Однако всё начинается с откровения. Поначалу Господь являет себя человеку, а затем заключает с ним договор. Только так мы можем сообразовываться с Его желаниями, бояться Его и, разумеется, Его любить. Земля же после того, как Она под благовидным предлогом путешествия в Мадрапур (причём благовидность сия становится всё более и более сомнительной) заманила нас в самолёт, упрямо продолжает хранить молчание.
Ничего ровным счётом не зная о Ней — любит ли нас Она или ненавидит, определила ли нам Она уцелеть, или мы все приговорены Ею к смерти, — мы каждый миг ощущаем, как давит на нас тяжкий груз безмолвной Её тирании.
Обращать к Ней мольбы, как Мюрзек? Но о чём нам Её молить? Ибо не ведаем мы, какую судьбу Она уготовила нам. И можем ли мы в молитвах своих с полным смирением препоручить себя Её воле, если не ведаем мы, чего Она хочет?

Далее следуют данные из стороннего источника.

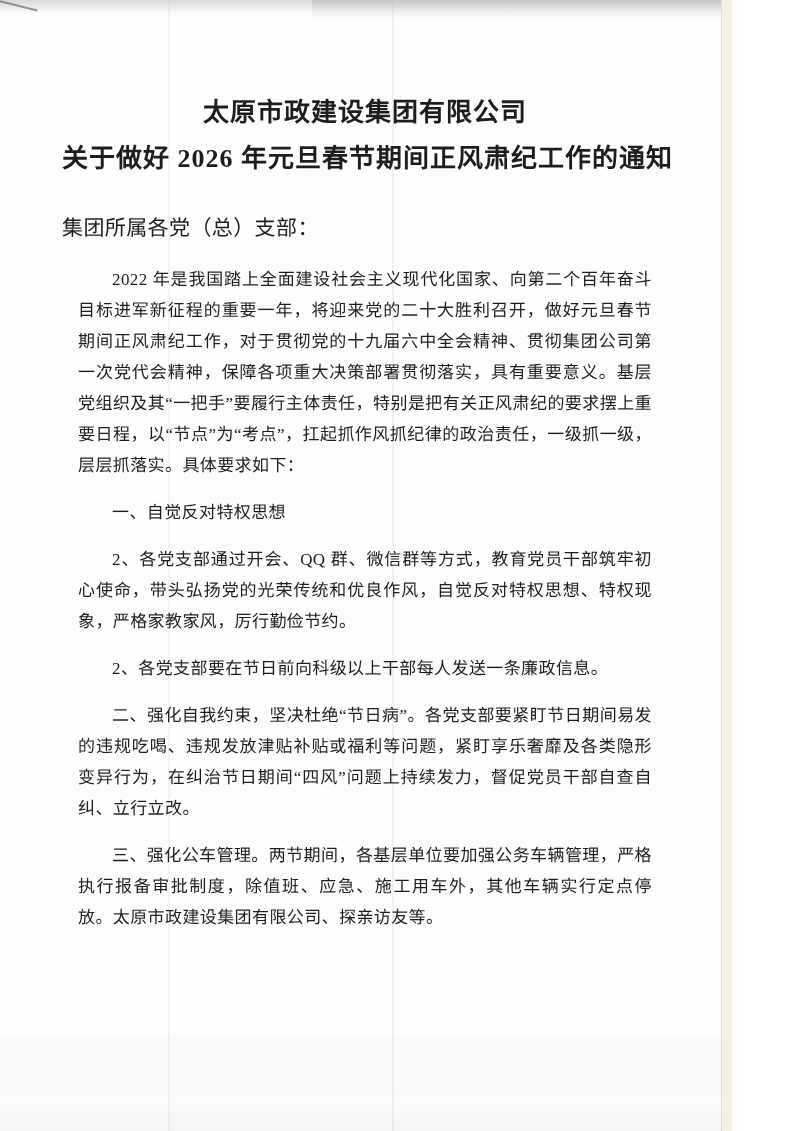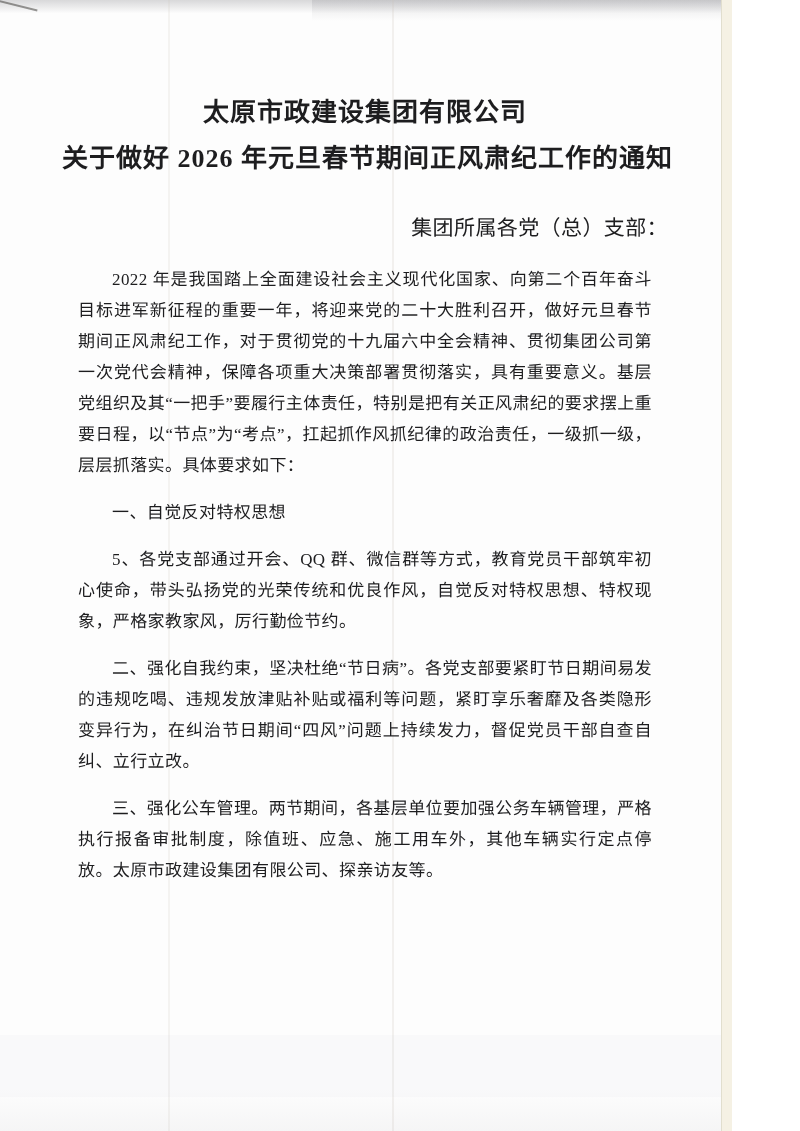--- a/index.html
+++ b/index.html
@@ -89,7 +89,6 @@
     font-size: 21px;
     line-height: 39px;
     letter-spacing: 0.4px;
-    text-align: right;
   }
   .para {
     margin: 16px;

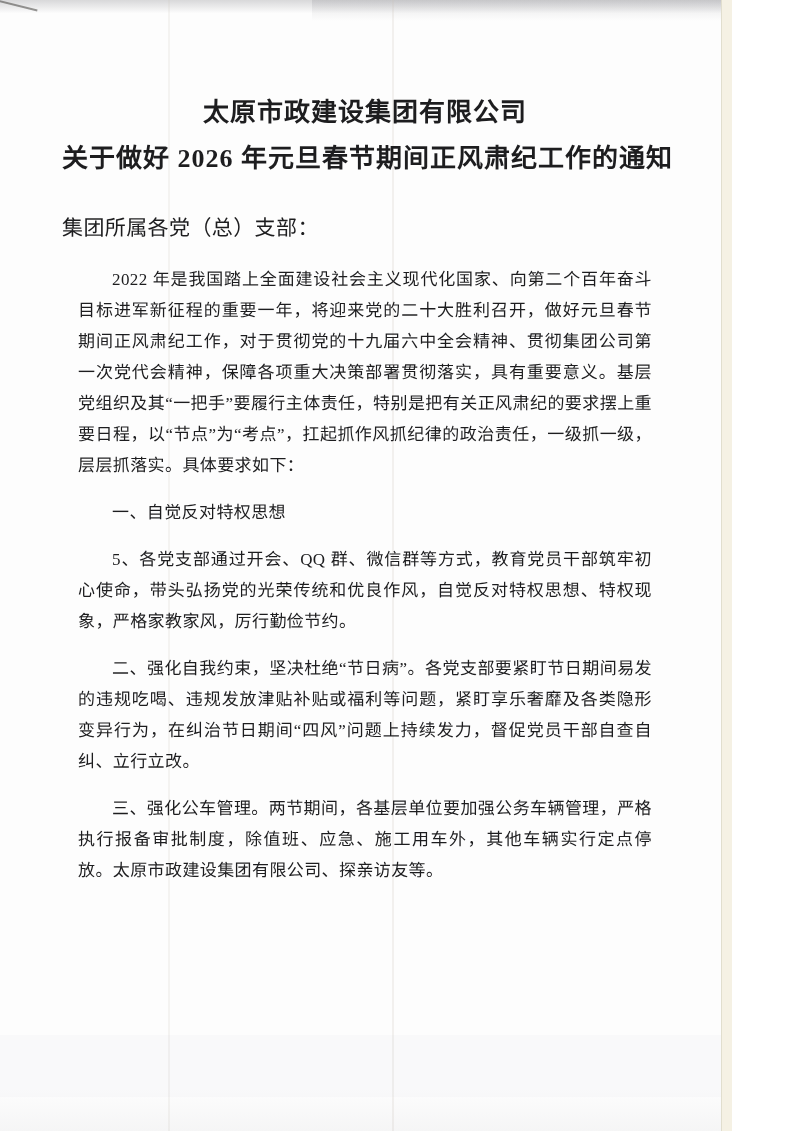--- a/index.html
+++ b/index.html
@@ -126,7 +126,7 @@
 
     <p class="para">一、自觉反对特权思想</p>
 
-    <p class="para">5、各党支部通过开会、QQ 群、微信群等方式，教育党员干部筑牢初心使命，带头弘扬党的光荣传统和优良作风，自觉反对特权思想、特权现象，严格家教家风，厉行勤俭节约。</p>
+    <p class="para">2、各党支部通过开会、QQ 群、微信群等方式，教育党员干部筑牢初心使命，带头弘扬党的光荣传统和优良作风，自觉反对特权思想、特权现象，严格家教家风，厉行勤俭节约。</p>
 
 
     <p class="para">二、强化自我约束，坚决杜绝“节日病”。各党支部要紧盯节日期间易发的违规吃喝、违规发放津贴补贴或福利等问题，紧盯享乐奢靡及各类隐形变异行为，在纠治节日期间“四风”问题上持续发力，督促党员干部自查自纠、立行立改。</p>

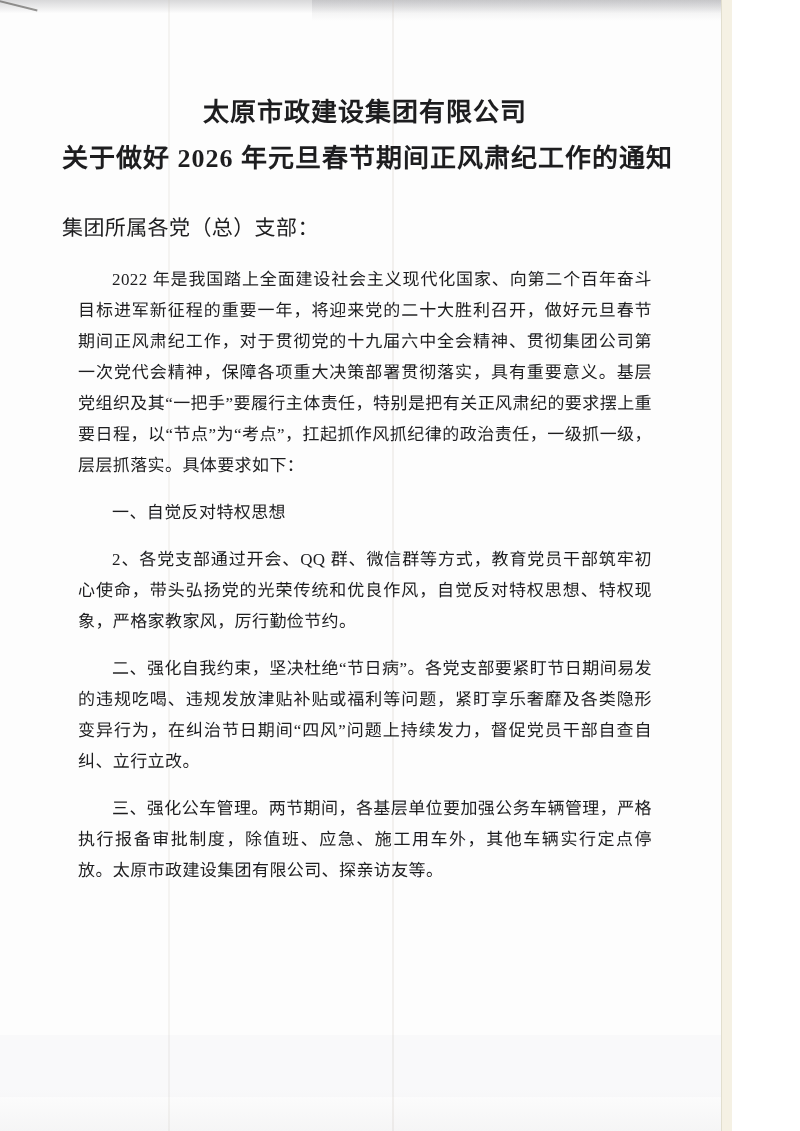--- a/index.html
+++ b/index.html
@@ -128,6 +128,7 @@
 
     <p class="para">2、各党支部通过开会、QQ 群、微信群等方式，教育党员干部筑牢初心使命，带头弘扬党的光荣传统和优良作风，自觉反对特权思想、特权现象，严格家教家风，厉行勤俭节约。</p>
 
+    <p class="para">2、各党支部要在节日前向科级以上干部每人发送一条廉政信息。</p>
 
     <p class="para">二、强化自我约束，坚决杜绝“节日病”。各党支部要紧盯节日期间易发的违规吃喝、违规发放津贴补贴或福利等问题，紧盯享乐奢靡及各类隐形变异行为，在纠治节日期间“四风”问题上持续发力，督促党员干部自查自纠、立行立改。</p>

Я задаю себе также вопрос: должны ли мы, подобно Мюрзек, обожествлять Землю лишь на том основании, что Она невидима, всеведуща и всемогуща? Если Земля не блага желает, а зла, тогда, как мне кажется, все мы впали бы в мерзкую ересь, относясь к ней как к сопернице Господа, которого мы всегда почитали.
На этом месте моих размышлений бортпроводница наклоняется ко мне, берёт мою руку и смотрит на меня зелёными глазами. Тут только я замечаю, что забыл сказать о них нечто очень существенное. В зависимости от того, что эти глаза выражают, они становятся то более светлыми, то более тёмными, словно чувства, которые она испытывает, обладают властью менять силу света, излучаемого глазами. В это мгновение, хотя во все иллюминаторы льётся солнце, глаза её кажутся мне почти чёрными.
— Вам лучше? — спрашивает она тихим тревожным голосом. — Где у вас болит?
— У меня нигде не болит. Я чувствую слабость. И ничего больше.